Gurdjieff sapeva che i discepoli non avrebbero rispettato lo “Stooop!” ma lui lo ordinò ugualmente per potergli insegnare che lo spettacolo è solo una farsa, non rappresenta il fine, bensì il mezzo, è il materiale di studio. Ciò che realmente conta è auto-osservarsi perchè è l’unica forma di cominciare a camminare il sentiero della conoscenza di se. Se pensiamo che ciò che facciamo nelle nostre giornate sia il fine, ci stiamo perdendo una preziosa opportunità. Se pensiamo che lo spettacolo che insceniamo nella nostra vita (lavoro, amici, sport, pensieri, emozioni, sensazioni, gioie e dolori ecc.) sia la meta, ci stiamo perdendo la parte più interessante della storia: noi stessi, la nostra vera essenza.
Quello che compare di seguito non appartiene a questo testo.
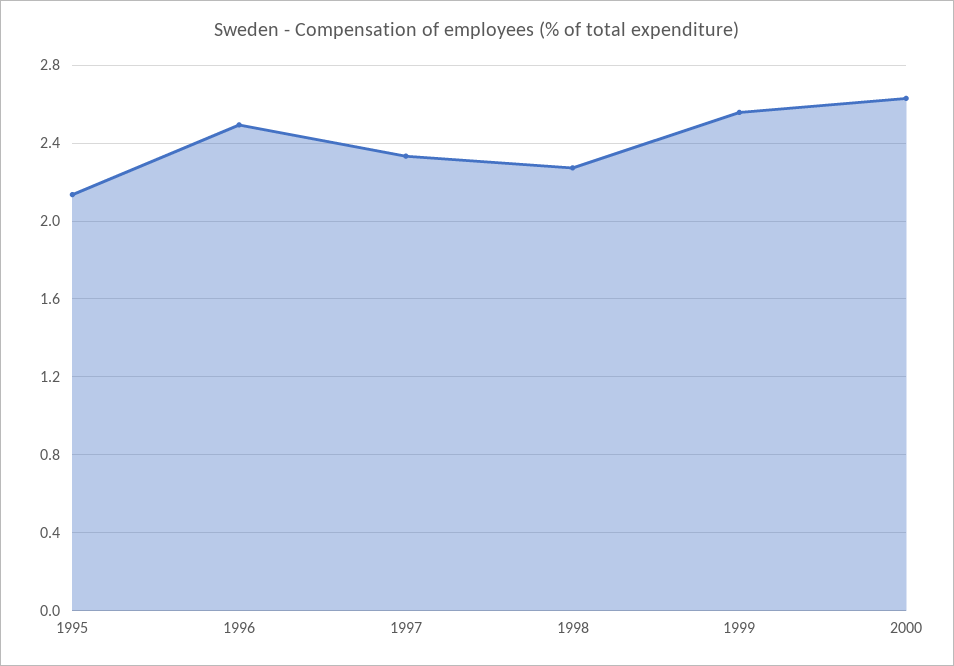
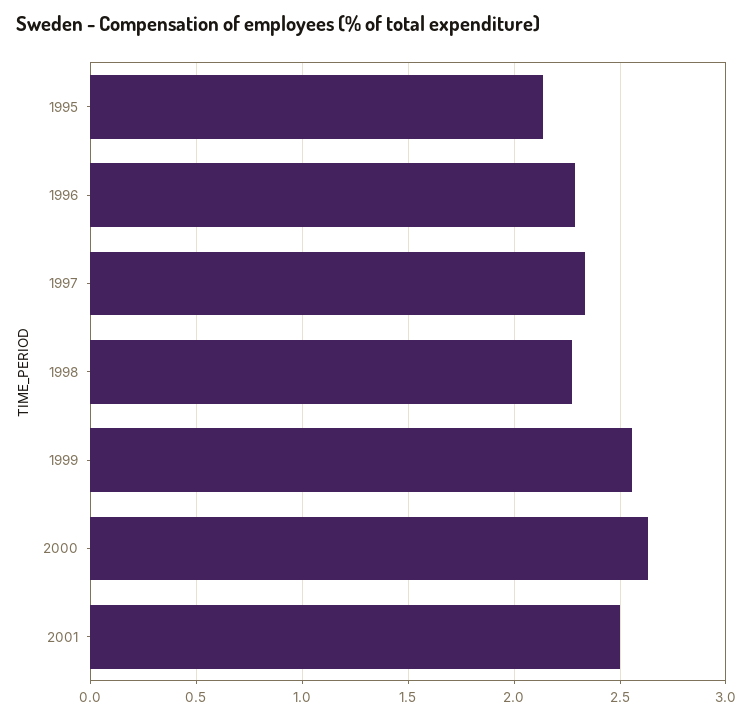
1996: 2.5 -> 2.3
2001: none -> 2.5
Avere un lavoro, una famiglia, la salute, degli interessi, dei buoni amici, ecc. sono delle vere e proprie benedizioni. Chi sarebbe in disaccordo con questa affermazione? Tuttavia, vi siete mai chiesti perchè le consideriamo benedizioni? Possiamo dire che sono benedizioni perchè ci offrono la materia prima della nostra esistenza: confrontarci con la nostra realtà. Cos’è la realtà? La realtà sono le nostre sensazioni (caldo, freddo, armonico, disarmonico, gustoso o cattivo, bello, brutto ecc.), tutto ciò che percepiamo attraverso i sensi, e le reazioni alle nostre sensazioni (gradevole o sgradevole passando per gioia, rabbia, noia, ansia, dolore, piacere ecc.).

Insomma, siamo circondati da “benedizioni” (famiglia, lavoro, relazioni ecc.) che sono la materia prima della nostra esistenza perchè ci permettono di confrontarci con la nostra realtà. La natura ci dona i sensi e un’intelligenza che va oltre quella puramente istintiva (intellettuale, emozionale e non solo) con cui reagire a questa realtà. Per evolvere come esseri “superiori”, ci offre le risorse, solo dobbiamo lavorarle per favorire la “presa di coscienza” di tutto ciò, e per questo dobbiamo auto-osservarci. Ci offre le migliori condizioni possibili (migliori per noi, s’intende) e noi per tutta risposta, non le sfruttiamo come potremmo.

Questo è un inizio del lavoro sul livello dell’essere che, assieme a quello sulla conoscenza, farà si che senza che ce ne rendiamo neanche conto, quando il nostro vaso si riempirà di terra, automaticamente scomparirà, trascendendo e trasformandosi in un nuovo vaso, più grande e profondo e bello. In realtà siamo sempre noi, lo siamo sempre stati, oppure no?

Vi invito a riflettere su questi spunti, è importante che investighiate per vostro conto quanto riportato, verificatelo su voi stessi, e se allora vi convince, buon lavoro!!!